■ WHAT THE TASK REQUIRES ■
Pictures must be left out. Print the lines from the beginning of the material through the line holding "#a16207; border-radius: 6px;", exactly and nothing else.

■ RECORD EXCERPTS ■
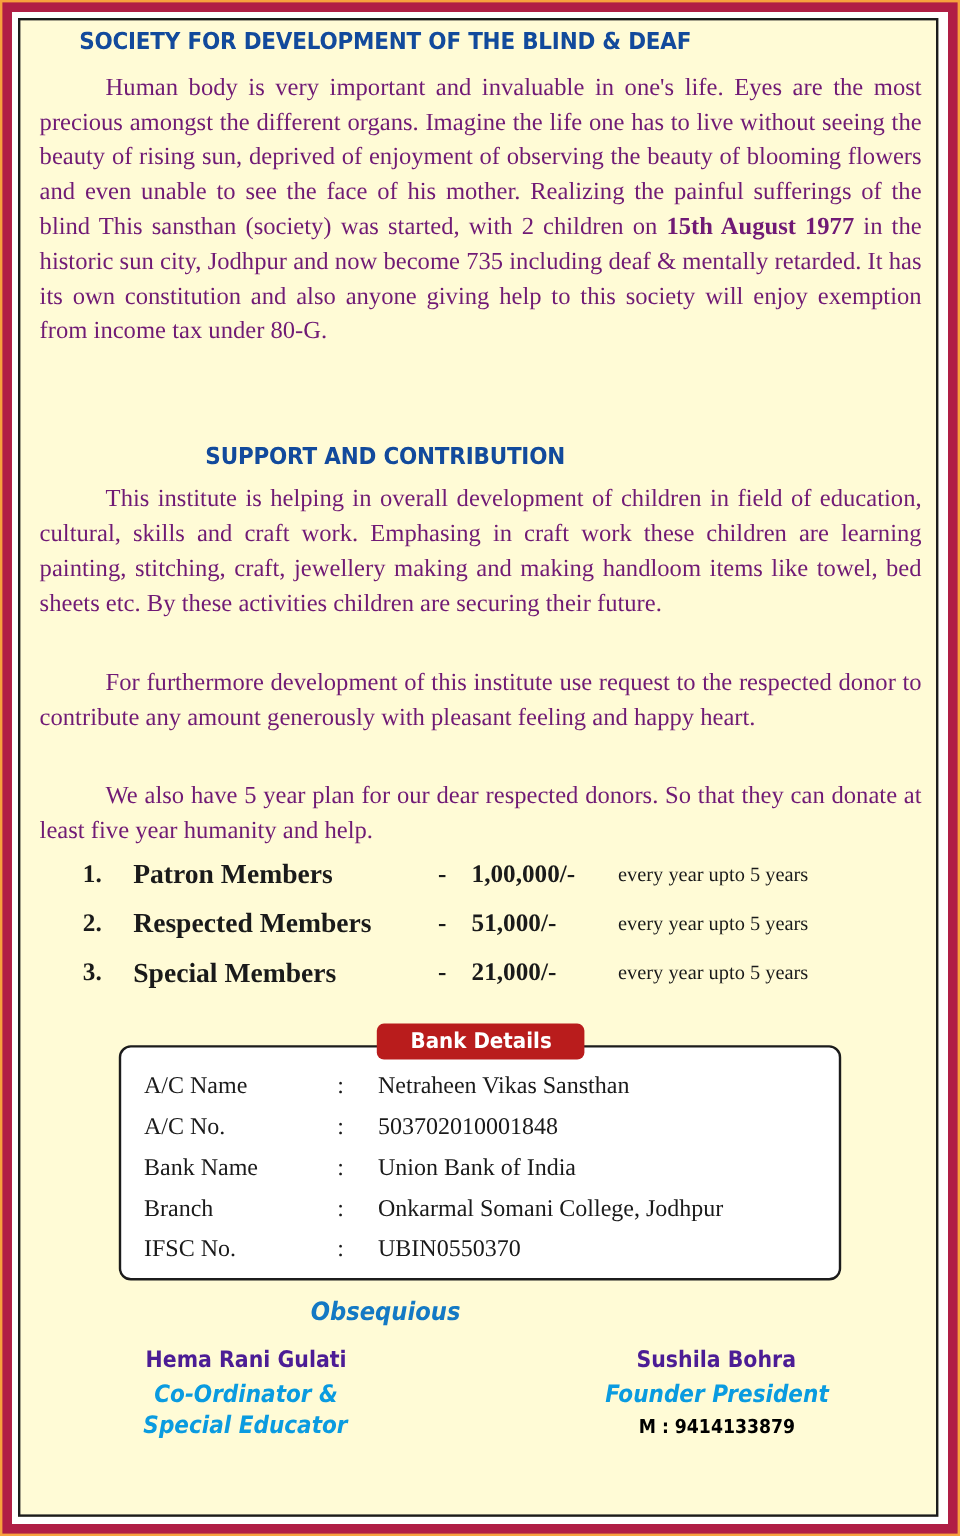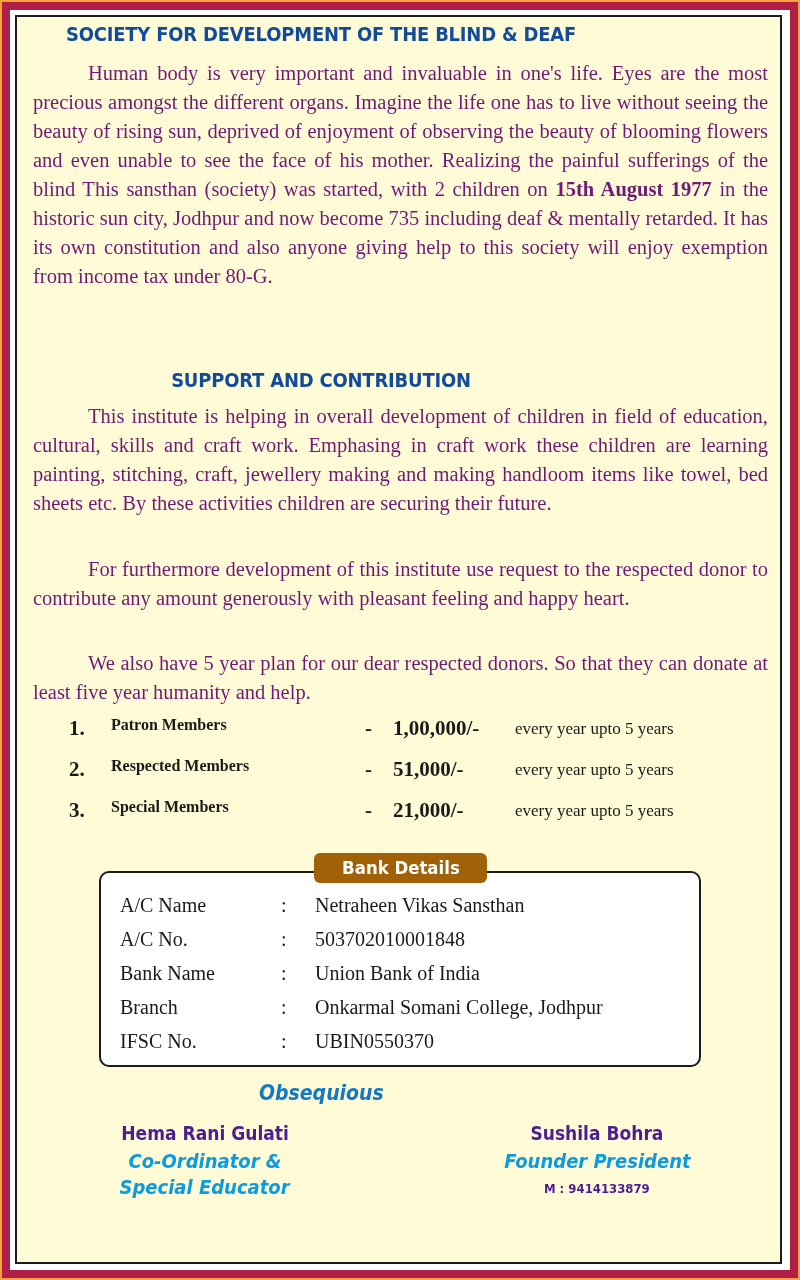--- a/index.html
+++ b/index.html
@@ -47,33 +47,33 @@
       margin: 0;
     }
     .para b { font-weight: bold; }
     .plan-row {
       position: absolute; left: 52px; height: 30px;
       font-family: "Liberation Serif", serif;
       color: #1a1a1a;
     }
     .plan-row span { position: absolute; top: 0; white-space: nowrap; }
     .plan-num { left: 0; font-weight: bold; font-size: 21px; }
-    .plan-name { left: 42px; font-weight: bold; font-size: 16px; }
+    .plan-name { left: 42px; font-weight: bold; font-size: 23px; }
     .plan-dash { left: 296px; font-weight: bold; font-size: 21px; }
     .plan-amt { left: 324px; font-weight: bold; font-size: 21px; }
     .plan-note { left: 446px; font-size: 17px; top: 3px !important; }
 
     .bank-box {
       position: absolute; left: 82px; top: 854px; width: 602px; height: 196px;
       border: 2.5px solid #1c1c1c; border-radius: 10px;
       background: #ffffff; box-sizing: border-box;
     }
     .bank-badge {
       position: absolute; left: 297px; top: 836px; width: 173px; height: 30px;
-      background: #a16207; border-radius: 6px;
+      background: #b91c1c; border-radius: 6px;
       color: #ffffff;
       font-family: "DejaVu Sans", sans-serif; font-weight: bold;
       font-size: 18px; line-height: 30px; text-align: center; text-decoration: underline;
     }
     .bank-badge span { display: inline-block; transform: scaleX(0.92); }
     .bank-row {
       position: absolute; left: 103px; height: 28px;
       font-family: "Liberation Serif", serif; font-size: 20px; color: #1a1a1a;
     }
     .bank-row span { position: absolute; top: 0; white-space: nowrap; }
@@ -87,21 +87,21 @@
       font-family: "DejaVu Sans", sans-serif; font-weight: bold; font-style: italic;
       font-size: 21px; color: #1479c4;
     }
     .obsequious span { display: inline-block; transform: scaleX(0.9); }
     .person {
       position: absolute; width: 300px; text-align: center;
       font-family: "DejaVu Sans", sans-serif;
     }
     .person .name { font-weight: bold; font-size: 19px; color: #4c1d95; height: 30px; line-height: 30px; }
     .person .role { font-weight: bold; font-style: italic; font-size: 20px; color: #0a9be0; line-height: 26px; }
-    .person .mobile { font-weight: bold; font-size: 13px; color: #4c1d95; line-height: 30px; }
+    .person .mobile { font-weight: bold; font-size: 16px; color: #000000; line-height: 30px; }
     .person span.sq { display: inline-block; transform: scaleX(0.9); }
   </style>
 </head>
 <body>
 
 <div class="frame-outer"></div>
 <div class="frame-white"></div>
 <div class="page"></div>
 
 <div class="content">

■ SOLUTION TO THIS TASK ■
--- a/index.html
+++ b/index.html
@@ -47,33 +47,33 @@
       margin: 0;
     }
     .para b { font-weight: bold; }
     .plan-row {
       position: absolute; left: 52px; height: 30px;
       font-family: "Liberation Serif", serif;
       color: #1a1a1a;
     }
     .plan-row span { position: absolute; top: 0; white-space: nowrap; }
     .plan-num { left: 0; font-weight: bold; font-size: 21px; }
-    .plan-name { left: 42px; font-weight: bold; font-size: 16px; }
+    .plan-name { left: 42px; font-weight: bold; font-size: 23px; }
     .plan-dash { left: 296px; font-weight: bold; font-size: 21px; }
     .plan-amt { left: 324px; font-weight: bold; font-size: 21px; }
     .plan-note { left: 446px; font-size: 17px; top: 3px !important; }
 
     .bank-box {
       position: absolute; left: 82px; top: 854px; width: 602px; height: 196px;
       border: 2.5px solid #1c1c1c; border-radius: 10px;
       background: #ffffff; box-sizing: border-box;
     }
     .bank-badge {
       position: absolute; left: 297px; top: 836px; width: 173px; height: 30px;
-      background: #a16207; border-radius: 6px;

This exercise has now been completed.